Your transcription must include every record word for word and no pictures.
[[ DATASET EXTRACT open ]]
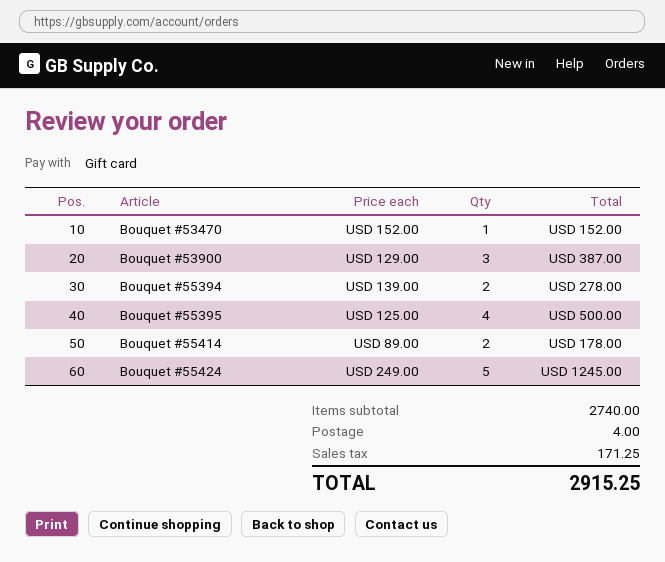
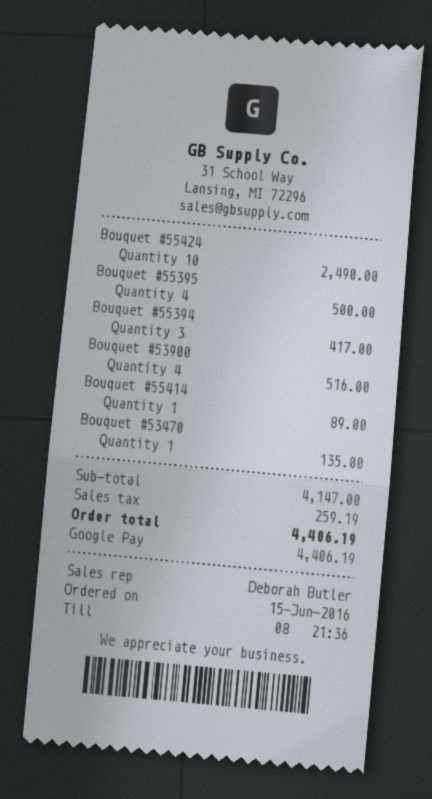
payment method: gift card -> Google Pay
Bouquet #53470: 1 for 152.00 -> 1 for 135.00
Bouquet #53900: 3 for 387.00 -> 4 for 516.00
Bouquet #55394: 2 for 278.00 -> 3 for 417.00
Bouquet #55414: 2 for 178.00 -> 1 for 89.00
Bouquet #55424: 5 for 1245.00 -> 10 for 2490.00
subtotal: 2740.00 -> 4147.00
shipping: 4.00 -> none
tax: 171.25 -> 259.19
total: 2915.25 -> 4406.19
[[ DATASET EXTRACT closed ]]
- [EXERCISE RESPONSE]
payment method: gift card -> Google Pay
Bouquet #53470: 1 for 152.00 -> 1 for 135.00
Bouquet #53900: 3 for 387.00 -> 4 for 516.00
Bouquet #55394: 2 for 278.00 -> 3 for 417.00
Bouquet #55414: 2 for 178.00 -> 1 for 89.00
Bouquet #55424: 5 for 1245.00 -> 10 for 2490.00
subtotal: 2740.00 -> 4147.00
shipping: 4.00 -> none
tax: 171.25 -> 259.19
total: 2915.25 -> 4406.19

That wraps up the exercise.